A key component of the Massachusetts Bay Transportation Authority’s proposed fare payment system, announced last week, is to eliminate on-board cash payments.

Instead, cash customers will be required to purchase a ticket from a vending machine before boarding. The goal is to speed up the boarding process and to allow all-door boarding, but some advocates are concerned that the change will have a disproportionate impact on low-income riders, seniors, and immigrants.

“These investments on the T are long overdue, but we don’t want to do it at the expense of riders who are unable to pay electronically, for whatever reason — they don’t have the credit to open up an account or maybe their citizenship status doesn’t allow them to,” said  Kimberly Barzola, an organizer for the advocacy group T Riders Union.

The new system will eliminate the fare differential between cash and electronic payments.  Currently customers paying with cash or paper CharlieTickets pay an additional 50 cents per subway ride and 30 cents per bus trip.

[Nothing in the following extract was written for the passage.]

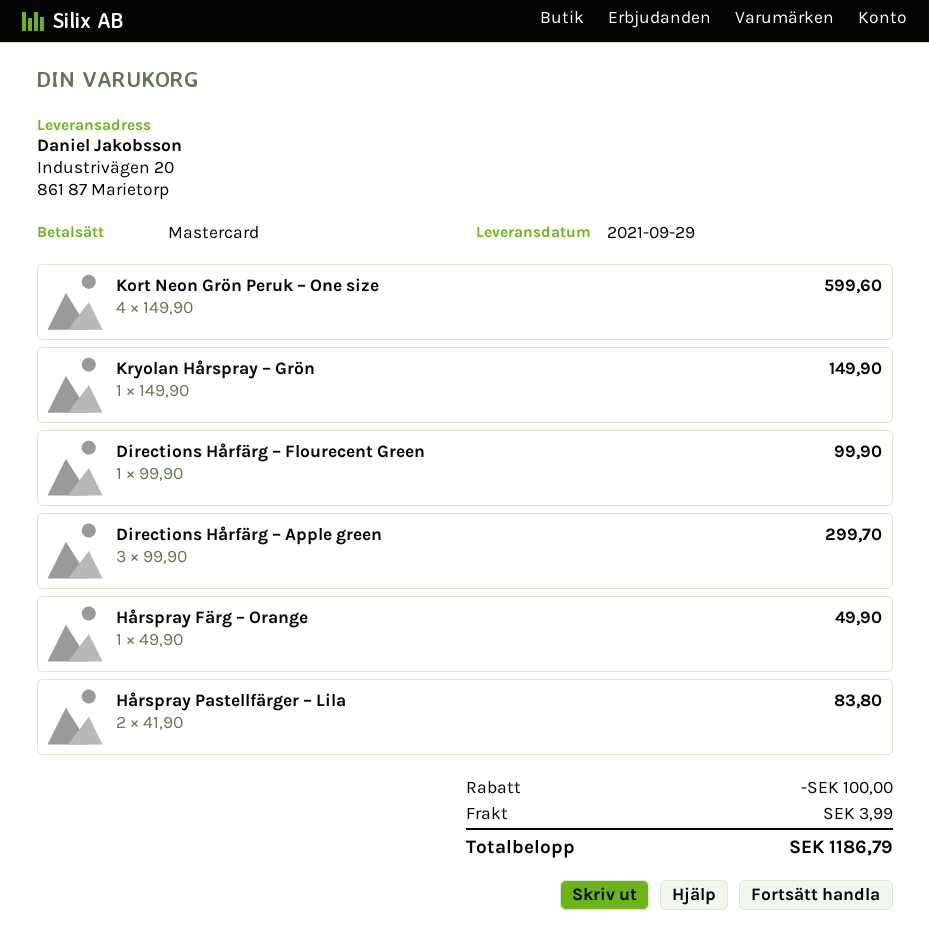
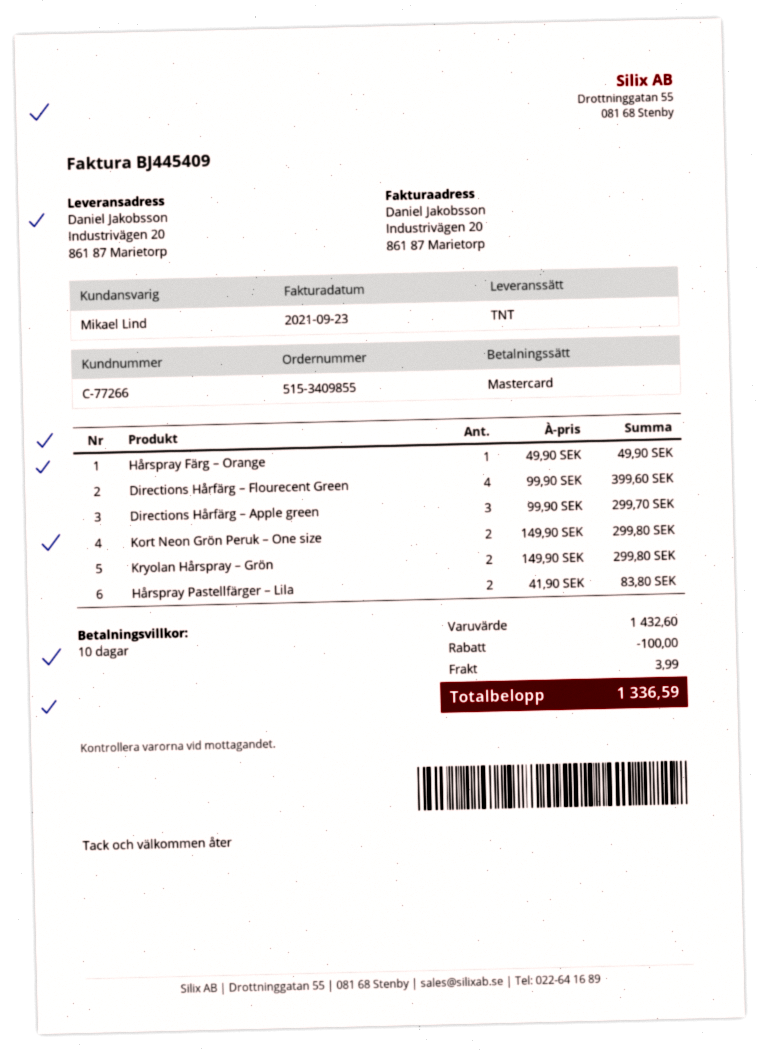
Kort Neon Grön Peruk – One size: 4 x 149.90 = 599.60 -> 2 x 149.90 = 299.80
Kryolan Hårspray – Grön: 1 x 149.90 = 149.90 -> 2 x 149.90 = 299.80
Directions Hårfärg – Flourecent Green: 1 x 99.90 = 99.90 -> 4 x 99.90 = 399.60
total: 1186.79 -> 1336.59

“Right now the options are limited if you don’t live near a station where you can add that cash to the CharlieCard; you really actually have no choice but to pay with cash on the bus itself,” said Monica Tibbits-Nutt of the MBTA Fiscal and Management Control Board. “What we’re trying to do is take that out and make that network so vast that you can add that cash to the card and be able to go on the bus at that lower rate.”

The MBTA plans to make the vending machines widely available at stops for buses and light-rail vehicles and also to expand the network of retail stores selling fare products. Chief technology officer David Block-Schachter said the authority will install vending machines at key bus stops and make smart cards available at “a greatly expanded retail network.”  Cubic Transportation Systems, which is developing the new fare collection system, will be responsible for negotiating with vendors.  Link to full story in the Boston Globe.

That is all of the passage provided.